Мои первые связные воспоминания в основном сводятся к двум вещам — нескончаемому шуму и невыносимой вони. Наше жилище состояло из двух комнат — стены были покрыты кусками влажной, отваливающейся штукатурки, пол — неровные толстые доски поверх скрипучих, изъеденных древоточцами балок — выходил прямо на общую лестницу, глубокую, словно колодец. В этих двух комнатах мы жили, ели и спали. У моей матери была грязная стряпуха-нубийка, от которой воняло хуже, чем от протухшей свинины и зловонной заплесневелой капусты, которые она подавала нам на стол. Даже сегодня в ночных моих кошмарах мне снятся не битвы и не смерть, в своих снах я снова и снова ползаю по этим неструганым, грязным доскам, занозив себе колени, а неотвязный запах клопов и тараканов стоит у меня в ноздрях.
Мой отец редко выходил из дому. Он часами валялся на кровати, которую делил с моей матерью (хотя и стряпуха-нубийка с ее тяжелыми грудями и толстыми ляжками время от времени тоже оказывала ему постельные услуги), играл на флейте, читал Энния[16] или просто спал — он мог проспать до восемнадцати часов кряду. Зимой мы задыхались от вони светильника — если, конечно, могли позволить себе древесный уголь. Единственное окошко, выходившее в узкую заднюю аллею, было закрыто тонкой потертой занавеской из коровьей шкуры, и единственной альтернативой было замерзнуть до смерти.

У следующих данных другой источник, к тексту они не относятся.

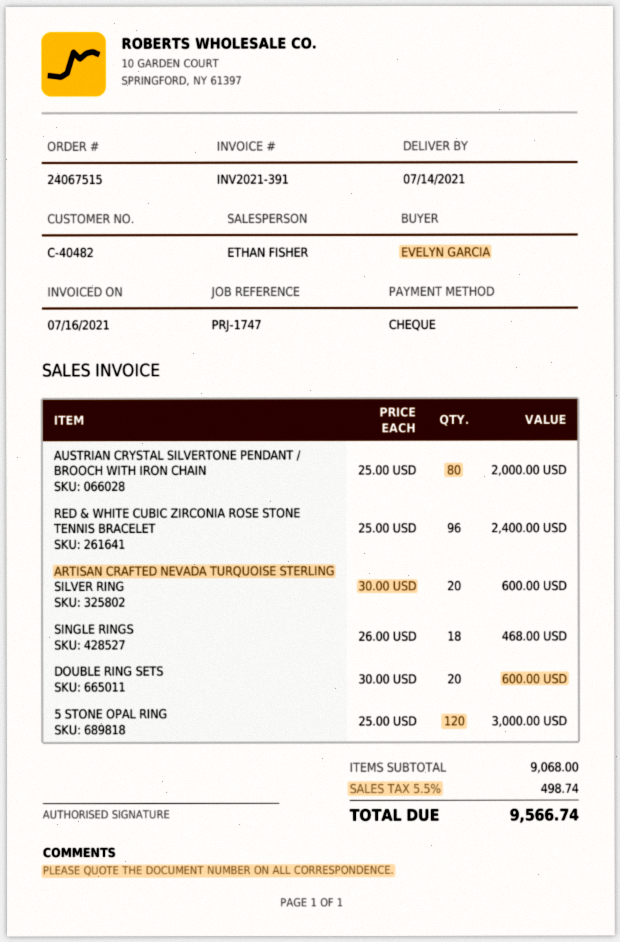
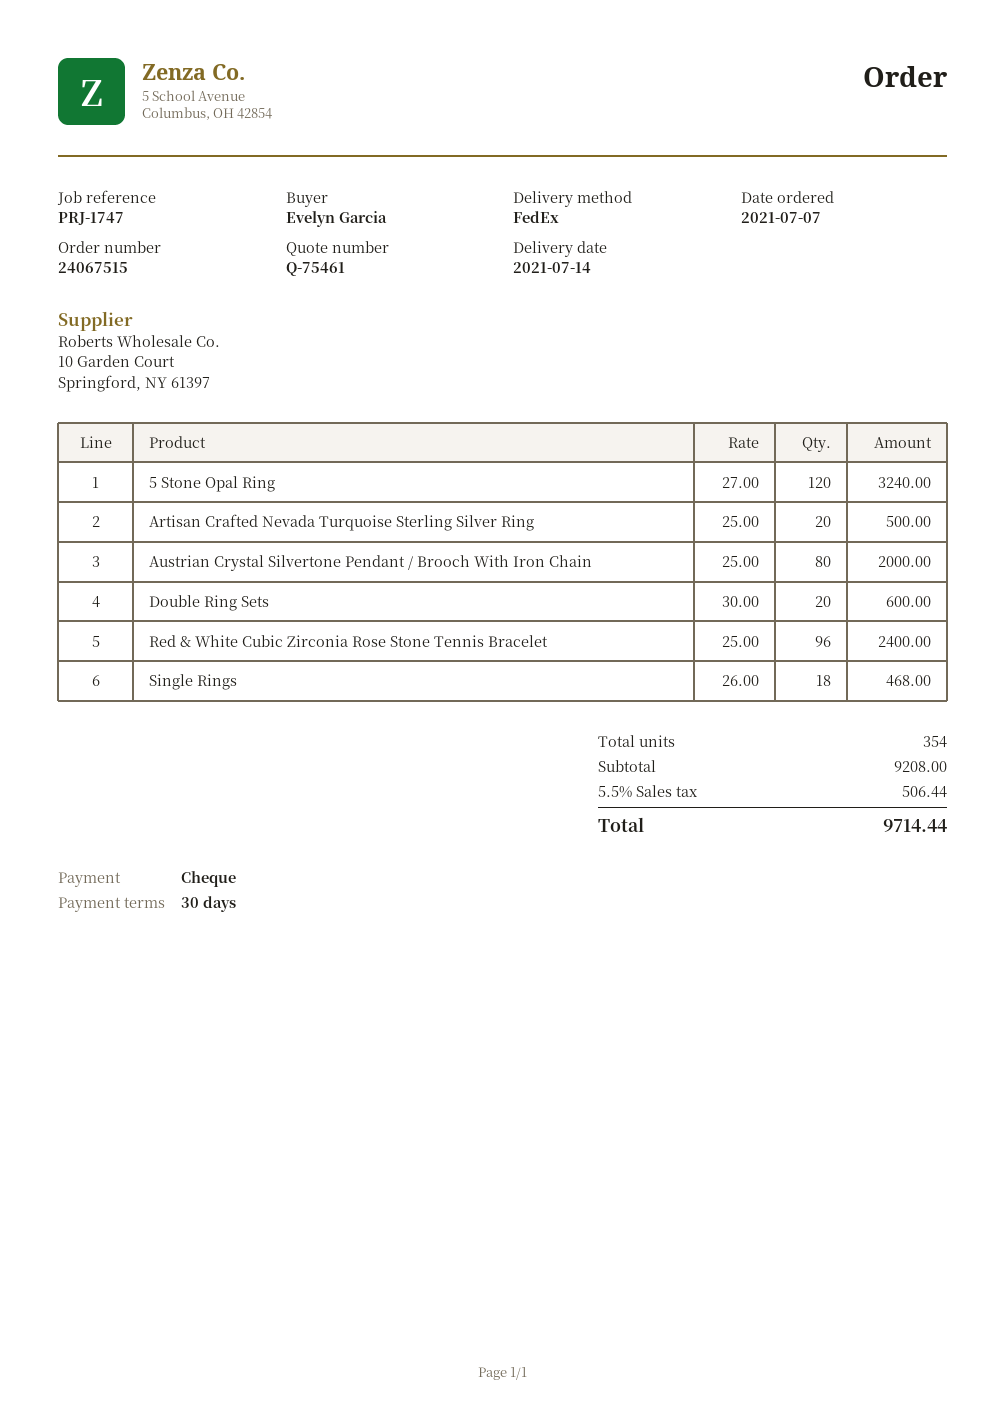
ARTISAN CRAFTED NEVADA TURQUOISE STERLING SILVER RING: 20 x 30.00 = 600.00 -> 20 x 25.00 = 500.00
5 STONE OPAL RING: 120 x 25.00 = 3000.00 -> 120 x 27.00 = 3240.00
subtotal: 9068.00 -> 9208.00
tax: 5.5% = 498.74 -> 5.5% = 506.44
total: 9566.74 -> 9714.44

Сегодня я почти с навязчивой скрупулезностью забочусь о том, чтобы мои покои были просторны и хорошо проветриваемы.
В разгар лета вонь мочи, фекалий и разлагающейся пищи была столь же невыносима. Существовало лишь два способа избавляться от мусора: выбрасывать в чан под лестницей, который, наполненный с верхом, не выносился в течение двух недель кряду, или выбрасывать отбросы прямо из окна. Поскольку большая часть слуг была столь же ленива и омерзительна по натуре, как наша грубая нубийка, можно представить, что творилось в аллее.

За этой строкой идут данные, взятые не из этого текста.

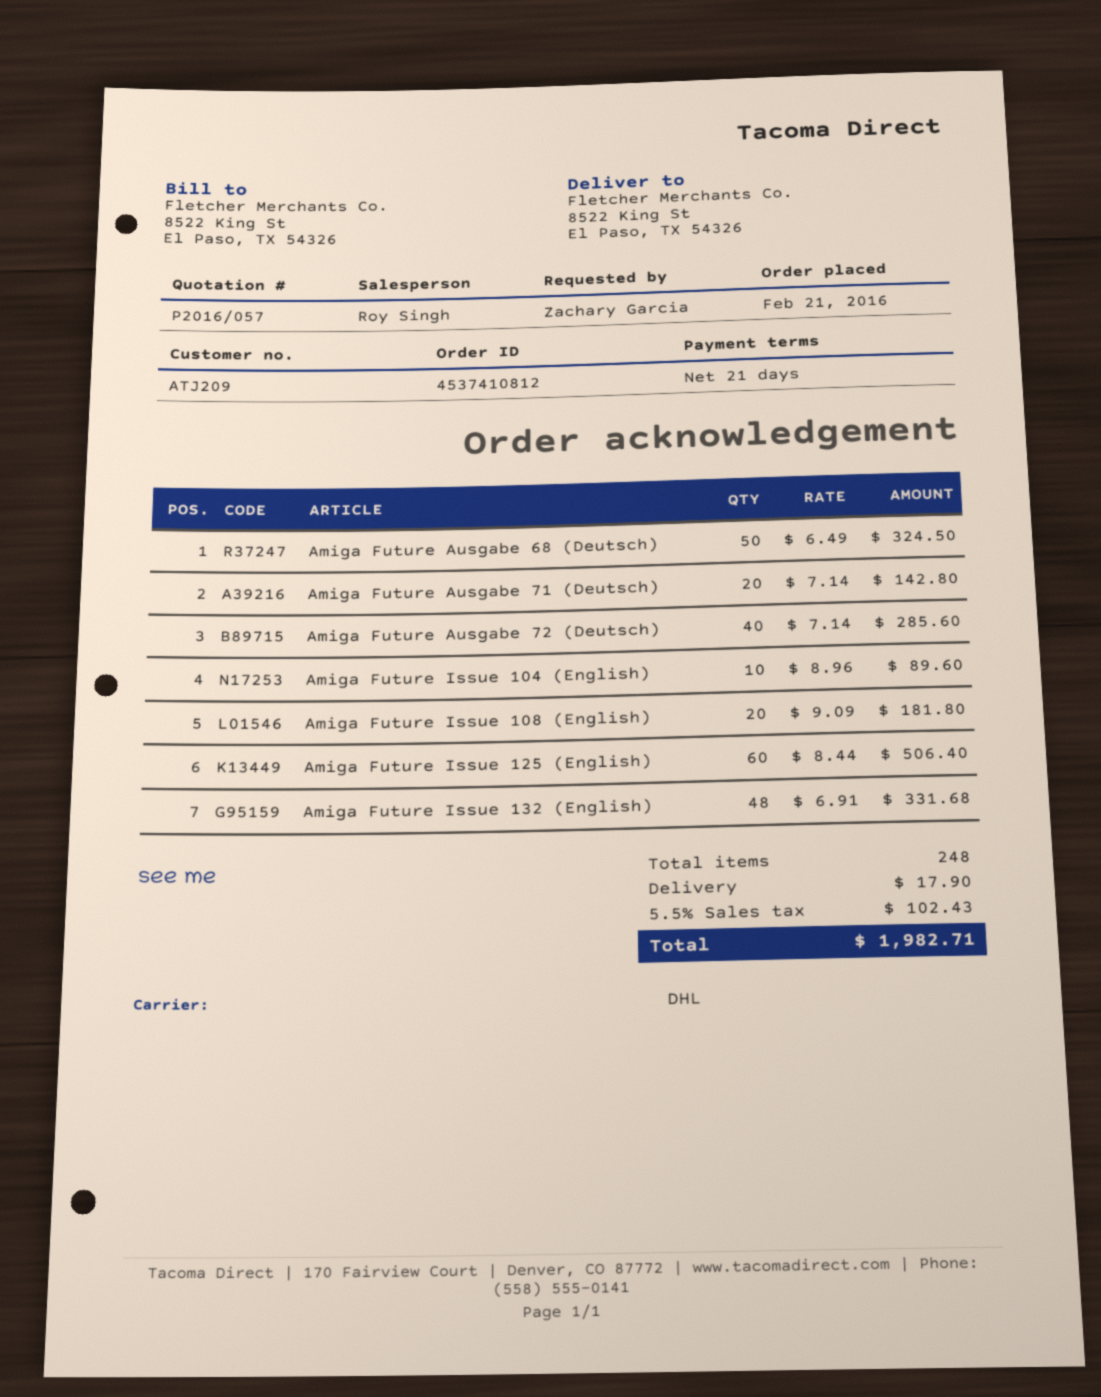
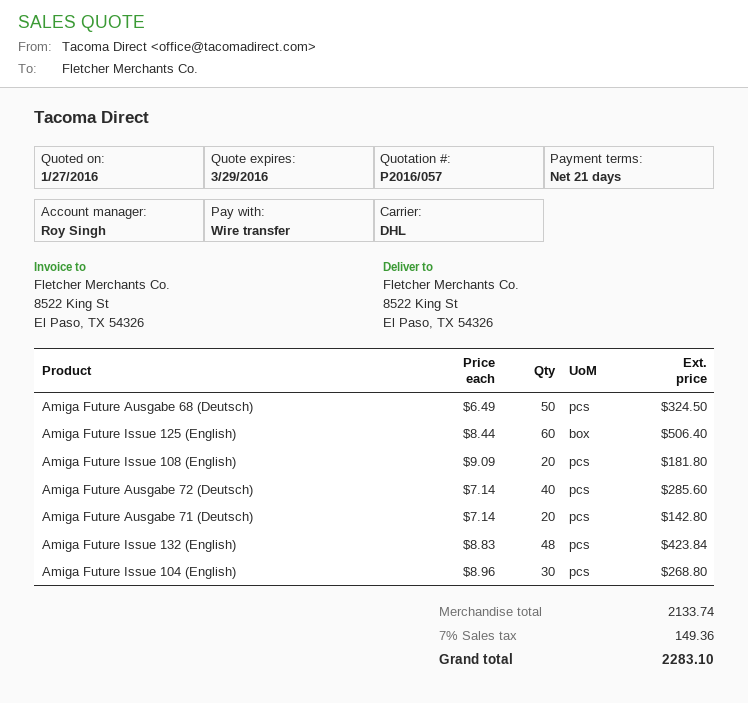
Amiga Future Issue 104 (English): 10 x 8.96 = 89.60 -> 30 x 8.96 = 268.80
Amiga Future Issue 132 (English): 48 x 6.91 = 331.68 -> 48 x 8.83 = 423.84
shipping: 17.90 -> none
tax: 5.5% = 102.43 -> 7% = 149.36
total: 1982.71 -> 2283.10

Это было соседство не из тех, к которому любой высокородный римлянин мог бы нормально относиться. Население дома в основном состояло из сводников, портовых грузчиков, мелких лавочников, бедных плебеев, шулеров и им подобных. Эти грязные придурки со своими доброго слова не стоящими женщинами каждый вечер и большую часть ночи горланили песни, хлестали вино, блевали, ссорились и занимались жестокой любовью в каждой комнате нашего рахитичного жилища. Таков был Рим, в котором я вырос.
Читая день спустя написанное, я удивился собственной честности. Факты; один шепот о которых мог стоить жизни сплетнику, осмелившемуся сделать лишь намек на это, теперь записаны, чтобы их мог прочесть мир. Смерть должна забавляться своей властью. И я размышлял, вызывая в памяти воспоминания, что еще мог бы открыть о себе, на удивлений самому информированному и самому злонамеренному критику. Мгновения преувеличенного наслаждения самыми острыми страданиями, непреднамеренные акты жестокости, муки суеверных предрассудков, ненависть к самому себе, глупость и отчаяние — фактически все, что человек, дабы сохранить свое сомнительное самоуважение, складывает в потаенное хранилище ума, которое лишь доказывает свое превосходство в снах, — все эти забытые и тщательно скрываемые воспоминания в последние недели заполонили мое сознание.
Стыд саморазоблачения не коснулся меня — ничто из того, что я пишу, не будет опубликовано при моей жизни. Даже Валерия не увидит этих воспоминаний до моей кончины. Только Эпикадий настоял на праве их прочтения, по его объяснению, из-за погрешностей стиля, но я полагаю, что дело не в том — он столь же любопытен, как старая дева, на которую и похож. Он никак не прокомментировал прочитанное, но его молчание, тонкие поджатые губы и то, как он перебирал свои бумаги, сказали мне все необходимое. Среди образованных людей есть некое неприятие абсолютной правды.